→ Try it
Exactly the lines below from the one with "28-08-2022 | Tx: 31.6 -> 29.7" up to and including the one with "07-08-2022 | Tx: 30.4 -> 30.1" make up the answer, with nothing else added.

→ Saved entries
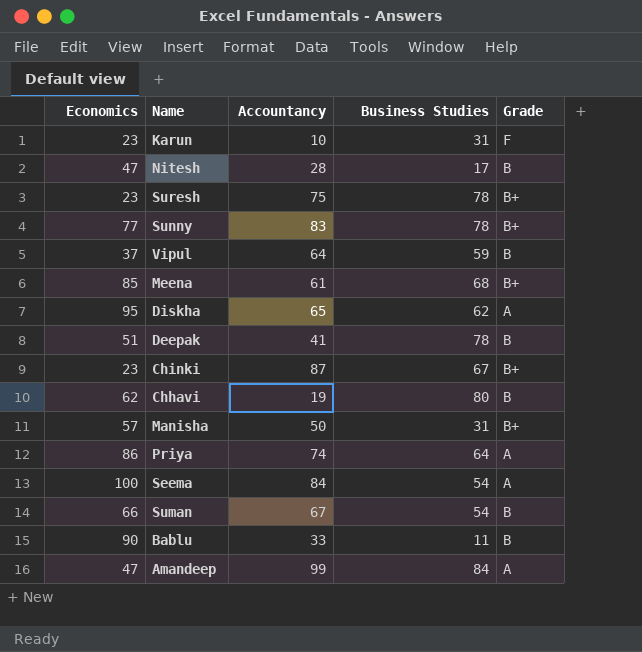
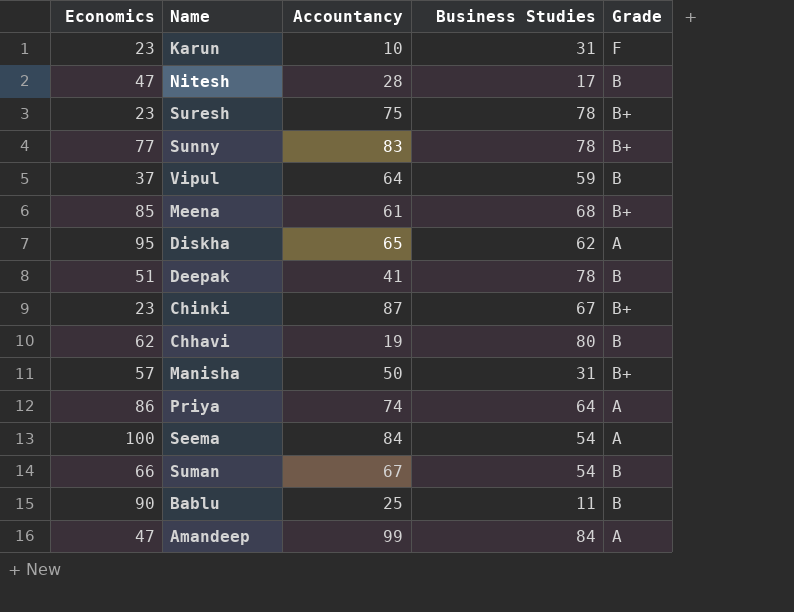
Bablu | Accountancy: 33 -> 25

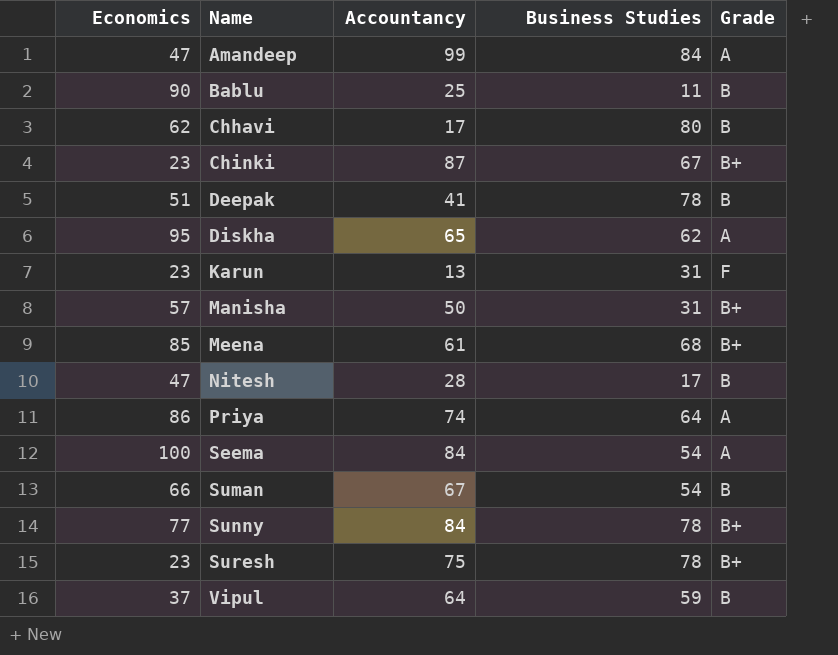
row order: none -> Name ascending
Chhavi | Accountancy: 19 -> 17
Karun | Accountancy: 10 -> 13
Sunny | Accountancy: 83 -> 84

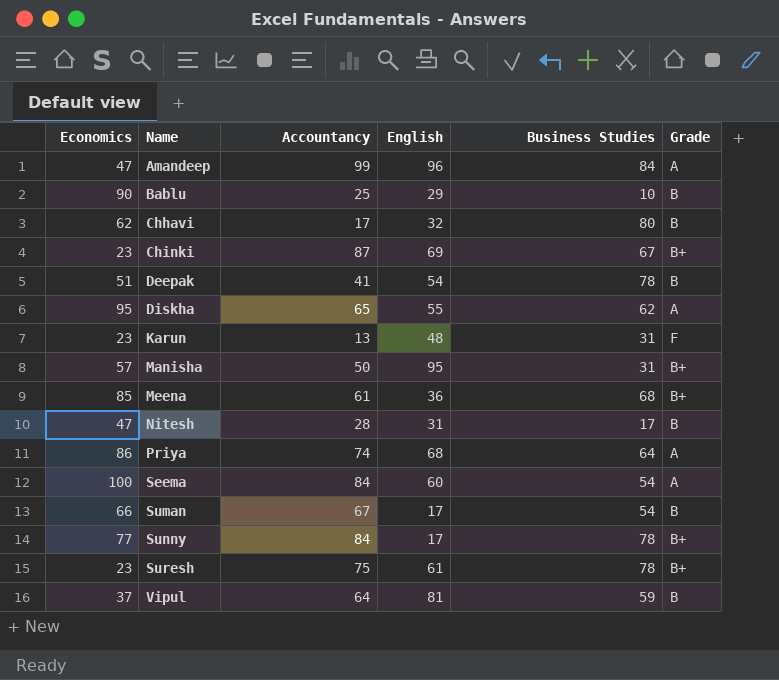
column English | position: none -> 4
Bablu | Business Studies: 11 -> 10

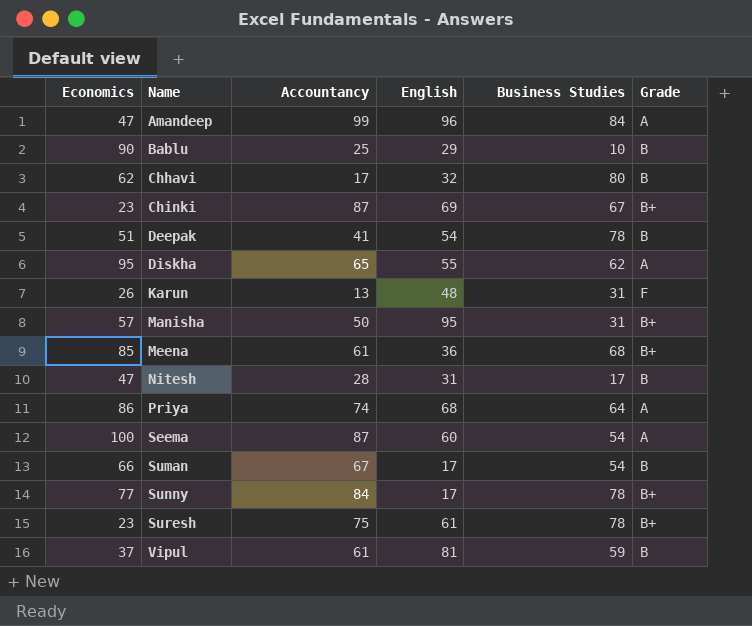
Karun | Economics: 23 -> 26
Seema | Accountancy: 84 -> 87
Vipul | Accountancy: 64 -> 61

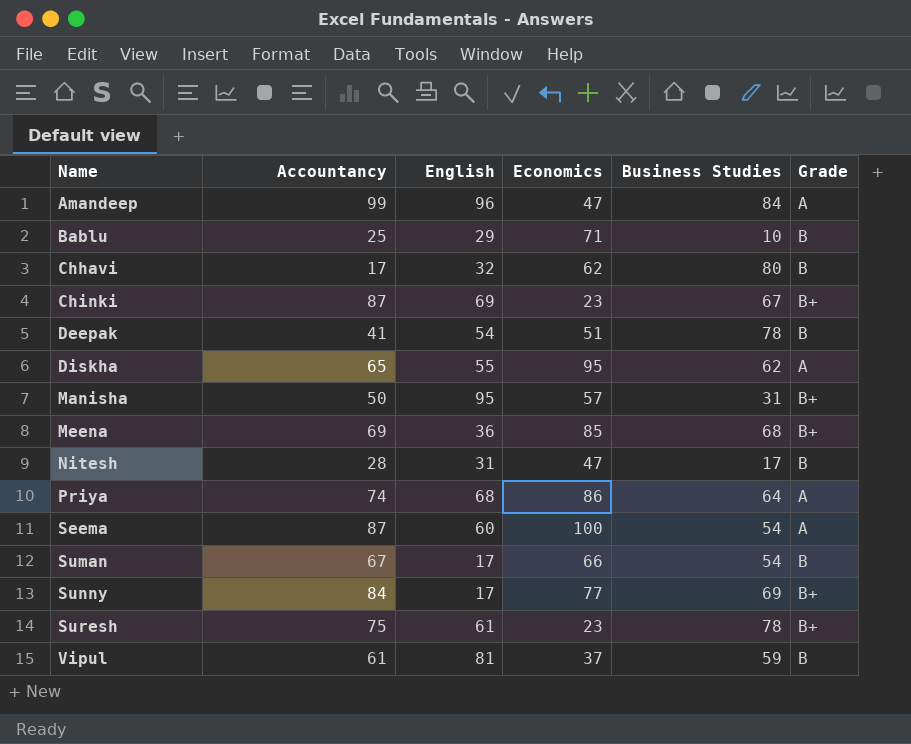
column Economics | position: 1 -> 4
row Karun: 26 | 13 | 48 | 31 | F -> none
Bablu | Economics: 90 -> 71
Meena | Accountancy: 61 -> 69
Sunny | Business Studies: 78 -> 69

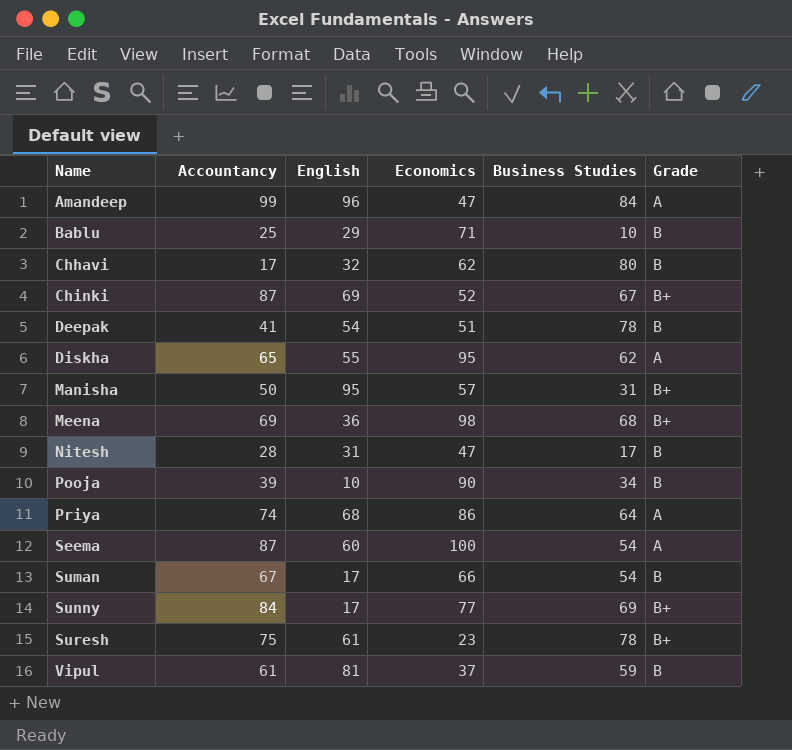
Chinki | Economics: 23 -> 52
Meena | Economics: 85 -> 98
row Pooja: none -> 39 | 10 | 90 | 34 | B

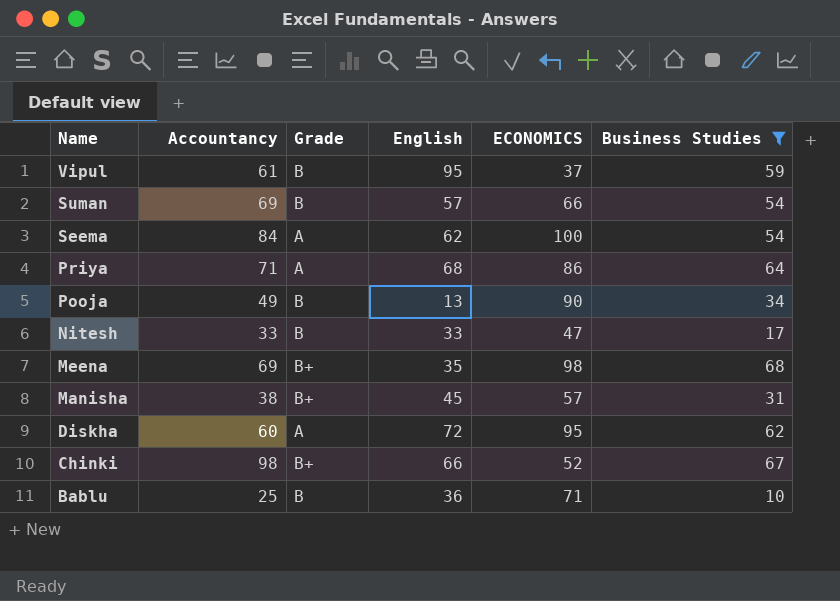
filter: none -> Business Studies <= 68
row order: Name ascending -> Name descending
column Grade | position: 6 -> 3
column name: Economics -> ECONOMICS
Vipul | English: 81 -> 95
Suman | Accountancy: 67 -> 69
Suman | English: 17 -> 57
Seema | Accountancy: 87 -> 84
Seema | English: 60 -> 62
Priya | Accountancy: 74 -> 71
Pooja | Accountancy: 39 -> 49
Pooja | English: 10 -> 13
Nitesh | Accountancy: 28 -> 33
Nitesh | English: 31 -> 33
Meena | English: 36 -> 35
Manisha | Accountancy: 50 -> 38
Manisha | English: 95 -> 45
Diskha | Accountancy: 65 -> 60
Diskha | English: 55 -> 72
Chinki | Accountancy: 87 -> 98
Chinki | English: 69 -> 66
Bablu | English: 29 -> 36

==

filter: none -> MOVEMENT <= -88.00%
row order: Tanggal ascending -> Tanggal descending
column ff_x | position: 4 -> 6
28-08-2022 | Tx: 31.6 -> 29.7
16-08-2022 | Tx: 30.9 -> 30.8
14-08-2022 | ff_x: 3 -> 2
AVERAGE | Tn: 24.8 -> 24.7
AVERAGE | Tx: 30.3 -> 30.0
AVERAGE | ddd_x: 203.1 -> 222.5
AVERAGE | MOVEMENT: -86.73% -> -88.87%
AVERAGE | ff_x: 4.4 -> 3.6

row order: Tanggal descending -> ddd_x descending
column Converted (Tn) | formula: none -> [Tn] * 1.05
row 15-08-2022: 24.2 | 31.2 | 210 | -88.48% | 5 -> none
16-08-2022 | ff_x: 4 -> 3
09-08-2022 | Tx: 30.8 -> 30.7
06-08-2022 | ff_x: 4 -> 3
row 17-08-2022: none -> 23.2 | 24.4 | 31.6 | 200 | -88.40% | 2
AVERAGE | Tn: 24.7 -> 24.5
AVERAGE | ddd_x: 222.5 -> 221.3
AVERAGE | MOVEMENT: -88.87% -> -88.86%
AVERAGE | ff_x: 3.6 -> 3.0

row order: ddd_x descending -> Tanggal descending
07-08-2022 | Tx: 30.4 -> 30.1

→ Task response
28-08-2022 | Tx: 31.6 -> 29.7
16-08-2022 | Tx: 30.9 -> 30.8
14-08-2022 | ff_x: 3 -> 2
AVERAGE | Tn: 24.8 -> 24.7
AVERAGE | Tx: 30.3 -> 30.0
AVERAGE | ddd_x: 203.1 -> 222.5
AVERAGE | MOVEMENT: -86.73% -> -88.87%
AVERAGE | ff_x: 4.4 -> 3.6

row order: Tanggal descending -> ddd_x descending
column Converted (Tn) | formula: none -> [Tn] * 1.05
row 15-08-2022: 24.2 | 31.2 | 210 | -88.48% | 5 -> none
16-08-2022 | ff_x: 4 -> 3
09-08-2022 | Tx: 30.8 -> 30.7
06-08-2022 | ff_x: 4 -> 3
row 17-08-2022: none -> 23.2 | 24.4 | 31.6 | 200 | -88.40% | 2
AVERAGE | Tn: 24.7 -> 24.5
AVERAGE | ddd_x: 222.5 -> 221.3
AVERAGE | MOVEMENT: -88.87% -> -88.86%
AVERAGE | ff_x: 3.6 -> 3.0

row order: ddd_x descending -> Tanggal descending
07-08-2022 | Tx: 30.4 -> 30.1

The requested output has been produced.